To that end, a new breed of crony capitalists and fanatical militarists joined him in an unprecedented assault against their fellow citizens, both combatants and non-combatants alike. They censored the press, suspended habeas corpus, seized and imprisoned thousands without warrant in the North and introduced total war in the South to kill more Americans than all succeeding wars combined. Union General William Tecumseh Sherman, a leading exponent of killing women and children, coined the phrase, “War is Hell” to describe the carnage. Around the same time, “In God We Trust” first appeared on the money.
Since Emancipation had not been the reason for the war, there was no real plan for the integration of “blacks” and “whites” once it had been concluded. Plundering of the South’s material resources on the other hand, was well organized and ruthlessly carried out. When asked how the South – especially the abruptly emancipated slaves would cope with such profound disorientation – Lincoln replied, “Root, hog or die.” It would take another hundred years of inter-racial chaos for the ‘freed’ Americans to be granted the same rights as their fellow citizens. The disorientation nevertheless continues. Despite Lincoln’s moniker, the sentiment on the coin is hardly honest.
Immediately after the Civil War came “The Indian Wars”, with many of the same soldiers reassigned to complete the process that had begun four hundred years before. Generals Sherman, Grant and Sheridan now applied the same total war principles to the forced relocation and removal of the indigenous Native Americans, a process that would continue into the next century.

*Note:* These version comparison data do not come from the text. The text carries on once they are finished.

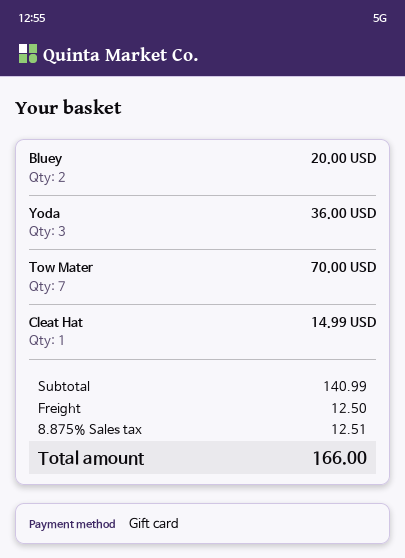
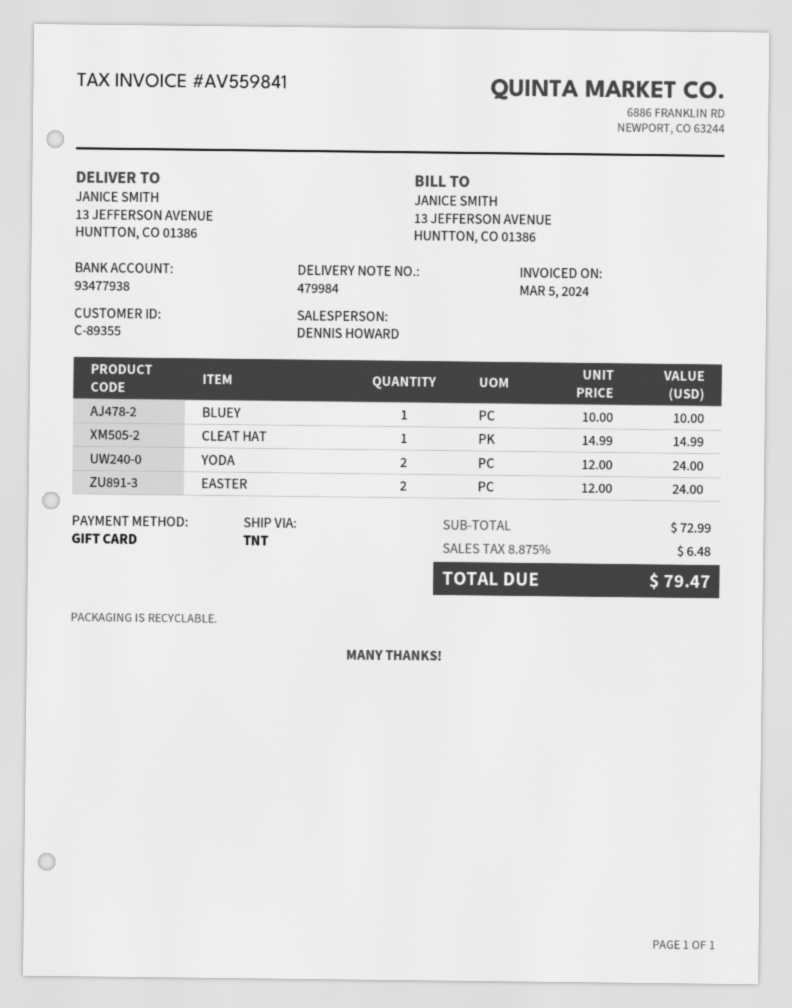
Bluey: 2 for 20.00 -> 1 for 10.00
Yoda: 3 for 36.00 -> 2 for 24.00
Tow Mater: 7 for 70.00 -> none
EASTER: none -> 2 for 24.00
subtotal: 140.99 -> 72.99
shipping: 12.50 -> none
tax: 8.875% = 12.51 -> 8.875% = 6.48
total: 166.00 -> 79.47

1909, appropriately, was the year the “Lincoln penny” replaced the “Indian penny.” It was also the year Chief Red Cloud died at the age of 87 on the Pine Ridge Reservation. He had outlived all the other major Sioux leaders of the Indian Wars. “They made us many promises,” he said, ” more than I can remember. But they kept but one: They promised to take our land…and they took it.”
It is “They” who own the robot, the heirs to Lincoln’s totalitarian, overwhelming of “We.” Its outstretched arm reads, “Dishonesty, Ruthlessness and Greed.” We’re in good hands.
Curiosity is probably the most sophisticated device ever made, given its purpose, nothing in it, or on it, can possibly be extraneous. The penny therefore, had to be considered as critically as every other component. It is described as “…a calibration object…in the tradition of placing a coin, or other object of known scale as a size reference in close-up photographs of rocks… It gives the public a familiar object for perceiving size easily…”
Of all the objects possible, American money is apparently the most recognizable to the “public”. But if it is so intuitively understood, why not insert a disc that equals its proportions and explain why – something that avoids any kind of parochial, religious, nationalistic sentiment? How many metal workers, sculptors or artists in the world would have jumped at the opportunity to make an object that conforms to the same physical requirements; an object that would travel to another planet? They would have paid for the privilege. If it needed to be embossed with words, then why not the simplest and most relevant?
“Curiosity” “Peace” “2012”
Nothing else is necessary. There is no image that can possibly represent every human being on the planet, certainly not that of a politician. Space exploration isn’t about “tradition” it’s not even about what is. It’s about what might be.
The penny was a conscious decision. Either the ‘message’ was deliberately intended or simply a case of indifference – obliviousness in other words. “Oblivious” is a far worse sentiment than “God” for a conquistador to wear on its sleeve.